The Perceptron

back

Video II

Assumptions

Binary classification (i.e. $y_i \in \{-1, +1\}$ )
Data is linearly separable

Classifier

$h(x_i) = \textrm{sign}(\mathbf{w}^\top \mathbf{x}_i + b)$

$b$ is the bias term (without the bias term, the hyperplane that

$\mathbf{w}$ defines would always have to go through the origin). Dealing with

$b$ can be a pain, so we 'absorb' it into the feature vector

$\mathbf{w}$ by adding one additional constant dimension. Under this convention,

$\mathbf{x}_i \hspace{0.1in} \text{becomes} \hspace{0.1in} \begin{bmatrix} \mathbf{x}_i \\ 1 \end{bmatrix} \\ \mathbf{w} \hspace{0.1in} \text{becomes} \hspace{0.1in} \begin{bmatrix} \mathbf{w} \\ b \end{bmatrix} \\$ We can verify that

$\begin{bmatrix} \mathbf{x}_i \\ 1 \end{bmatrix}^\top \begin{bmatrix} \mathbf{w} \\ b \end{bmatrix} = \mathbf{w}^\top \mathbf{x}_i + b$ Using this, we can simplify the above formulation of

$h(\mathbf{x}_i)$ to

$h(\mathbf{x}_i) = \textrm{sign}(\mathbf{w}^\top \mathbf{x})$

(Left:) The original data is 1-dimensional (top row) or 2-dimensional (bottom row). There is no hyper-plane that passes through the origin and separates the red and blue points. (Right:) After a constant dimension was added to all data points such a hyperplane exists.

Observation: Note that

$y_i(\mathbf{w}^\top \mathbf{x}_i) > 0 \Longleftrightarrow \mathbf{x}_i \hspace{0.1in} \text{is classified correctly}$ where 'classified correctly' means that

$x_i$ is on the correct side of the hyperplane defined by

$\mathbf{w}$ . Also, note that the left side depends on

$y_i \in \{-1, +1\}$ (it wouldn't work if, for example

$y_i \in \{0, +1\}$ ).

Perceptron Algorithm

Now that we know what the

$\mathbf{w}$ is supposed to do (defining a hyperplane the separates the data), let's look at how we can get such

$\mathbf{w}$ .

Perceptron Algorithm

Geometric Intuition

Illustration of a Perceptron update. (Left:) The hyperplane defined by $\mathbf{w}_t$ misclassifies one red (-1) and one blue (+1) point. (Middle:) The red point $\mathbf{x}$ is chosen and used for an update. Because its label is -1 we need to subtract $\mathbf{x}$ from $\mathbf{w}_t$ . (Right:) The udpated hyperplane $\mathbf{w}_{t+1}=\mathbf{w}_t-\mathbf{x}$ separates the two classes and the Perceptron algorithm has converged.

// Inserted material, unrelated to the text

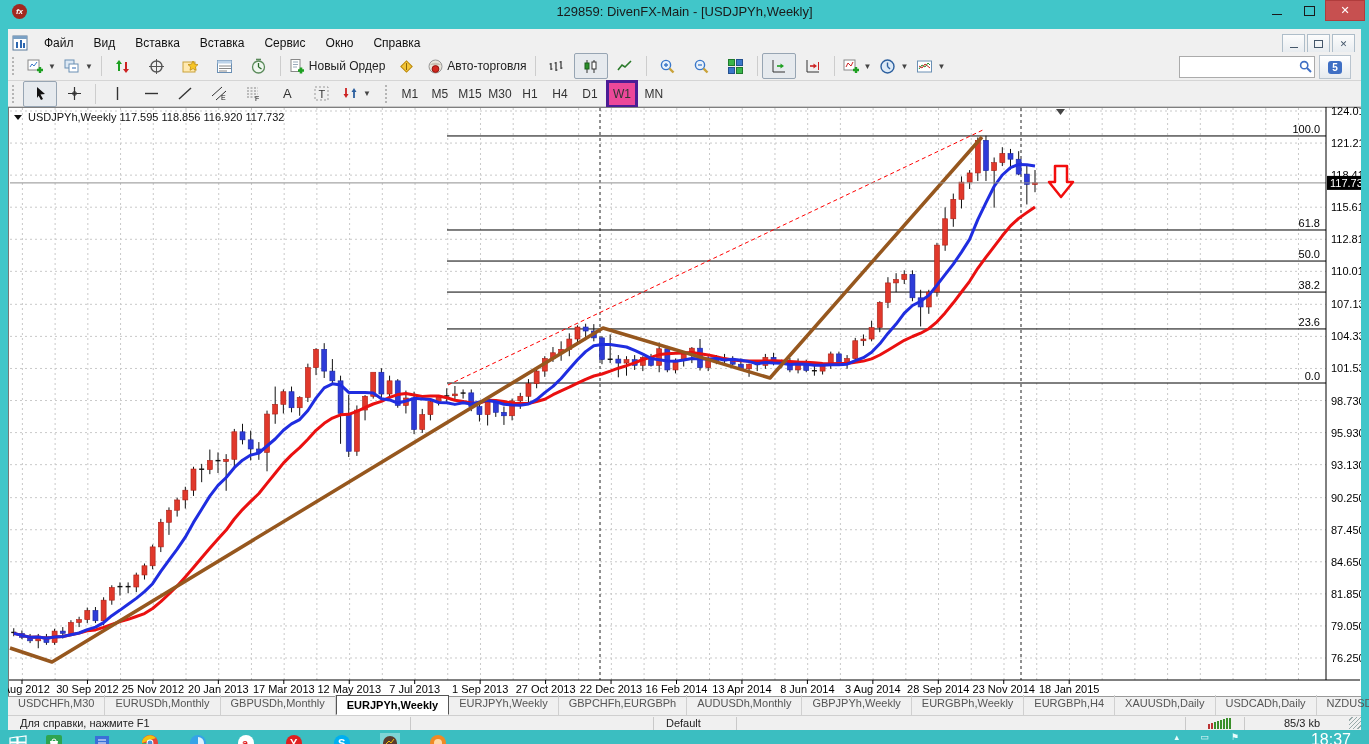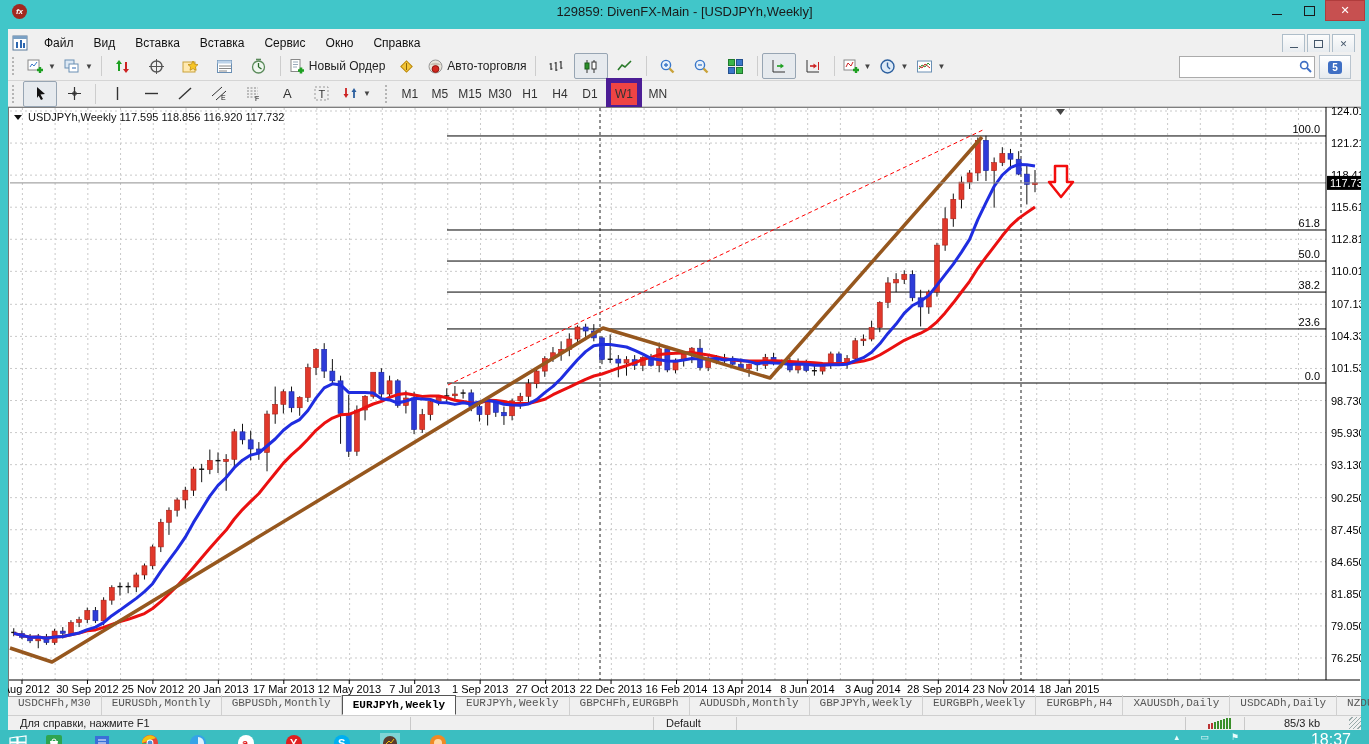"W1" .tf.pressed { background: #ef4444 -> #ec4899; border: 5px solid #4c1d95 -> 3px solid #4c1d95 }
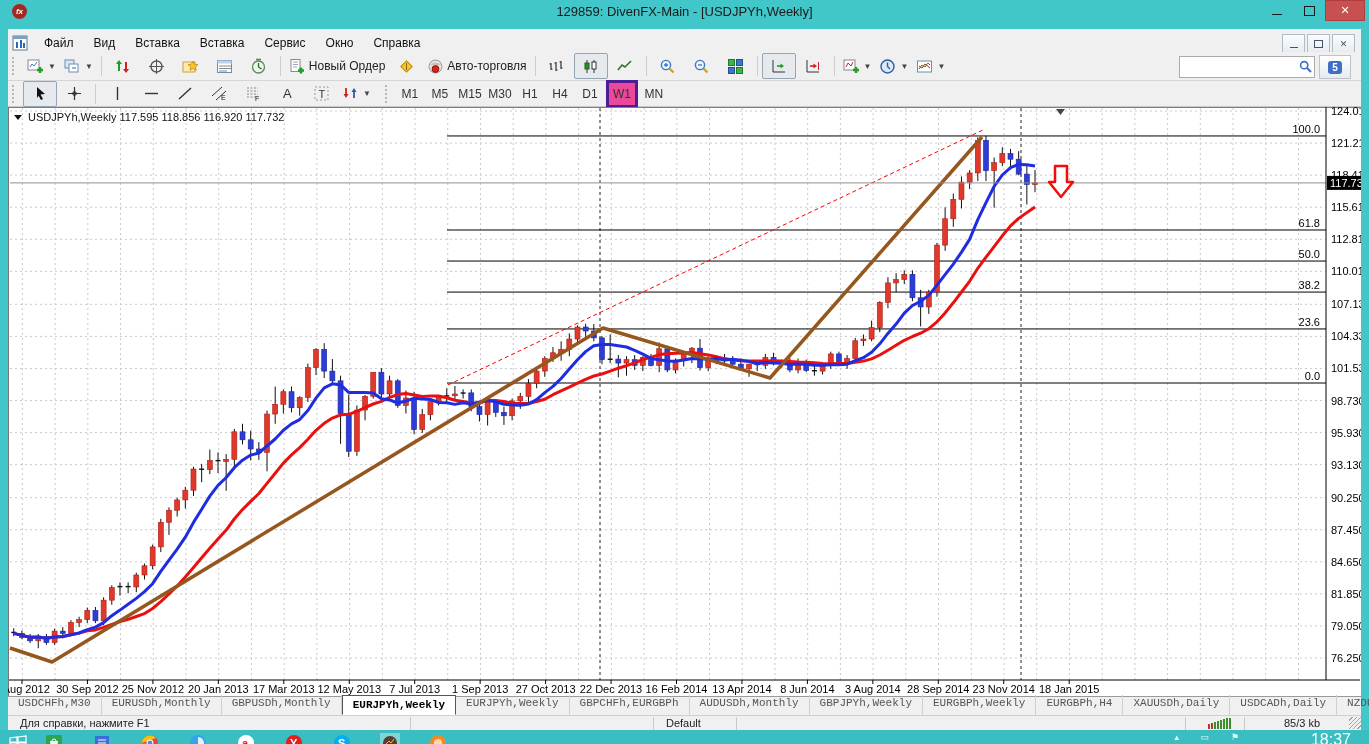"USDCHFh,M30" .tab { font-family: Liberation Mono, monospace -> none }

Quiz: Assume a data set consists only of a single data point

$\{(\mathbf{x},+1)\}$ . How often can a Perceptron misclassify this point

$\mathbf{x}$ repeatedly? What if the initial weight vector

$\mathbf{w}$ was initialized randomly and not as the all-zero vector?

Perceptron Convergence

The Perceptron was arguably the first algorithm with a strong formal guarantee. If a data set is linearly separable, the Perceptron will find a separating hyperplane in a finite number of updates. (If the data is not linearly separable, it will loop forever.)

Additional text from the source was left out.